Forgiveness as an important virtue
by Ujjwal Dey
Sorry, Please and Thank You are common everyday terms we use casually and sometimes very earnestly. While we may apologize a dozen times while at home or while commuting to office or while getting things done in the office, we don’t really give much thought to the response to our terminology of “sorry” as daily communication. Communication is a two-way street. There has to be listening, acknowledgment and effective response to our words. However, we are mostly content with a simple innocent phrase of “sorry” and getting on with our tasks and responsibilities.
Forgiveness is the counterpart of this casually aired apology. Sincerity of your words, humility of your body language and an attempt to get a positive response is what prompts forgiveness. You may wish to get on with the priorities and not wait for any formal forgiveness. However, humans being social creatures, seek social acceptance and comradery. So, often we find in circumstances where the person we have offended or wronged keeps a grudge against us for being too lenient on our own mistakes. We feel guilty and feel emotionally attached to the event and this affects relationships at home and at the workplace. You start behaving differently around the person who has not forgiven you and you wish that all this never happened in the first place. These are symptoms of unhappiness and lack of effective communication among fellow humans.
More important however is the anger or frustration felt by the person who refuses to forgive. They are more aggravated than you are. Their body language may openly show hostility. While you try and wish the past would stay in the past, your antagonist is keen on reminding you of your faults, no matter how ancient or how trivial they may be. We have all met the boss who is never pleased with your efforts or the obsessive parent who will find criticism even in your successes. Yet we never consider their point of view. Why do they torture themselves by reliving past issues and carrying forward the huge burden of grudges that has no resolution in sight?

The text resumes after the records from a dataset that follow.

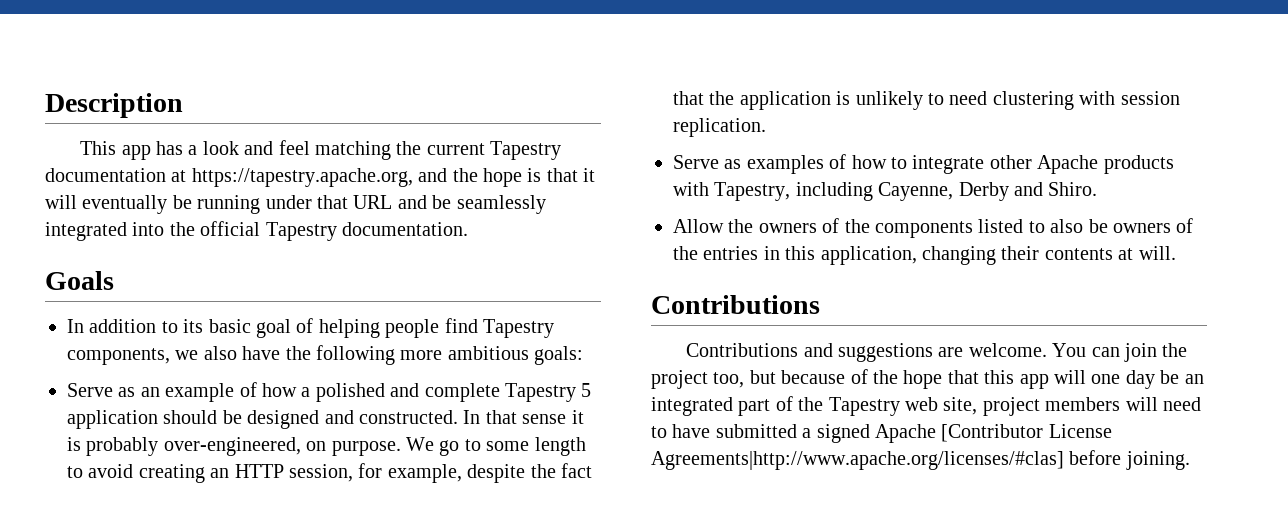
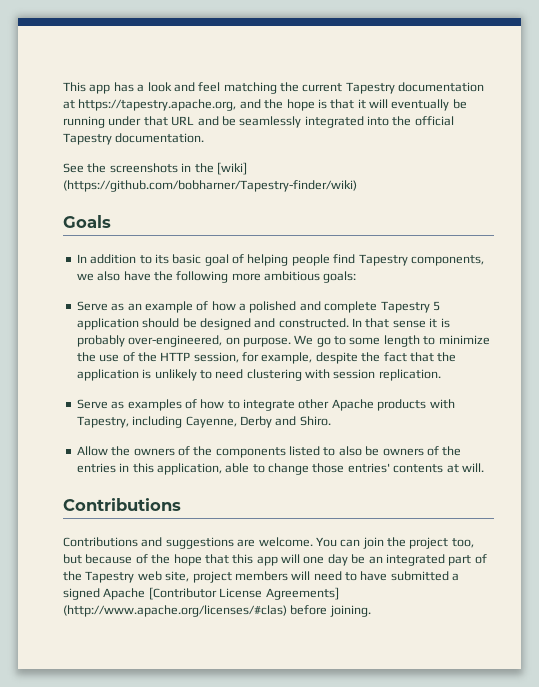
- Description
+ See the screenshots in the [wiki] (https://github.com/bobharner/Tapestry-finder/wiki)
- We go to some length to avoid creating an HTTP session, for example, despite the fact that the application is unlikely to need clustering with session replication.
+ We go to some length to minimize the use of the HTTP session, for example, despite the fact that the application is unlikely to need clustering with session replication.
- Allow the owners of the components listed to also be owners of the entries in this application, changing their contents at will.
+ Allow the owners of the components listed to also be owners of the entries in this application, able to change those entries' contents at will.
- You can join the project too, but because of the hope that this app will one day be an integrated part of the Tapestry web site, project members will need to have submitted a signed Apache [Contributor License Agreements|http://www.apache.org/licenses/#clas] before joining.
+ You can join the project too, but because of the hope that this app will one day be an integrated part of the Tapestry web site, project members will need to have submitted a signed Apache [Contributor License Agreements] (http://www.apache.org/licenses/#clas) before joining.

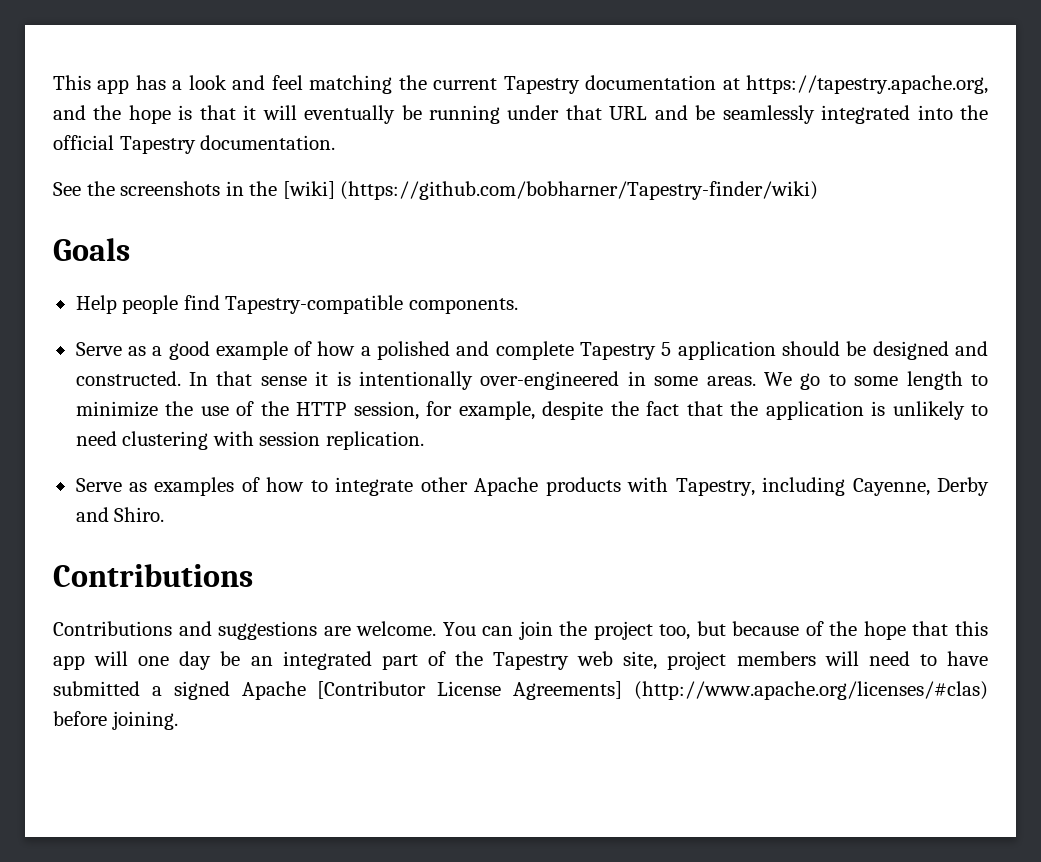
- In addition to its basic goal of helping people find Tapestry components, we also have the following more ambitious goals:
- Serve as an example of how a polished and complete Tapestry 5 application should be designed and constructed.
+ Help people find Tapestry-compatible components.
+ Serve as a good example of how a polished and complete Tapestry 5 application should be designed and constructed.
- In that sense it is probably over-engineered, on purpose.
+ In that sense it is intentionally over-engineered in some areas.
- Allow the owners of the components listed to also be owners of the entries in this application, able to change those entries' contents at will.

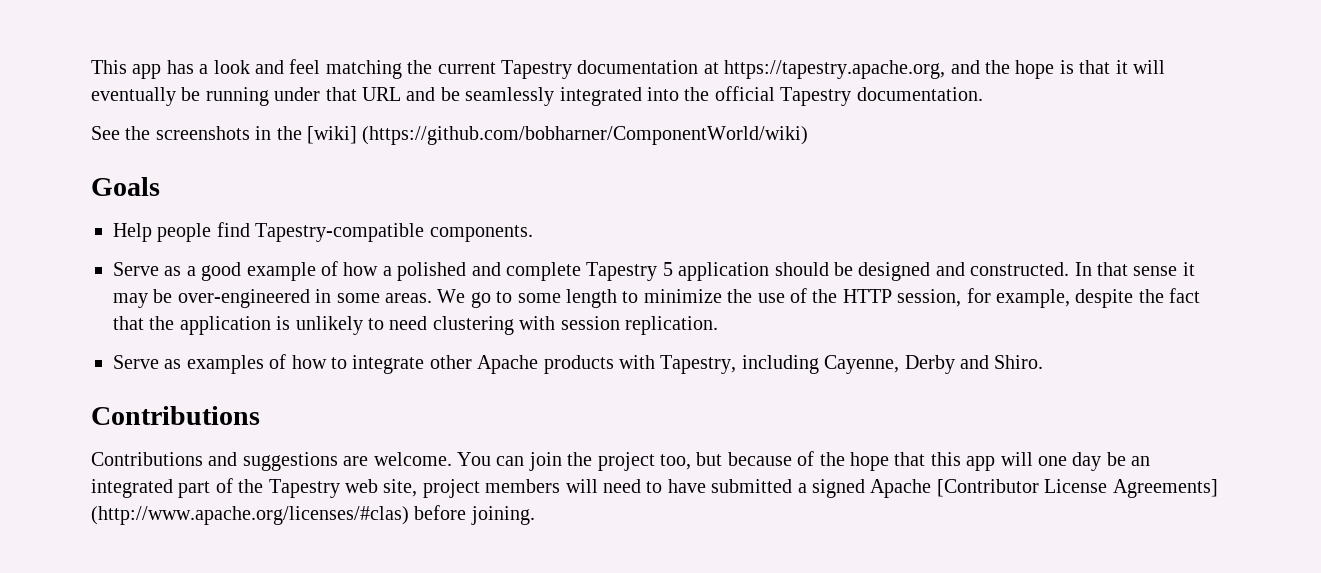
- See the screenshots in the [wiki] (https://github.com/bobharner/Tapestry-finder/wiki)
+ See the screenshots in the [wiki] (https://github.com/bobharner/ComponentWorld/wiki)
- In that sense it is intentionally over-engineered in some areas.
+ In that sense it may be over-engineered in some areas.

We forgive not for the benefit of our offenders who may feel guilty or at unease around us. Realizing the purpose of forgiveness is the key to effective healthy relationships throughout our life. The reason I forgive is because the first assumption of humanity is that humans are generally good and don’t deliberately wish harm upon you or anyone else. Lack of faith in basic concept of humanity leads us to become suspicious of other person’s actions and words. We look for bait and we fish for controversy. We have not just given up on our offender, we have given up on humanity.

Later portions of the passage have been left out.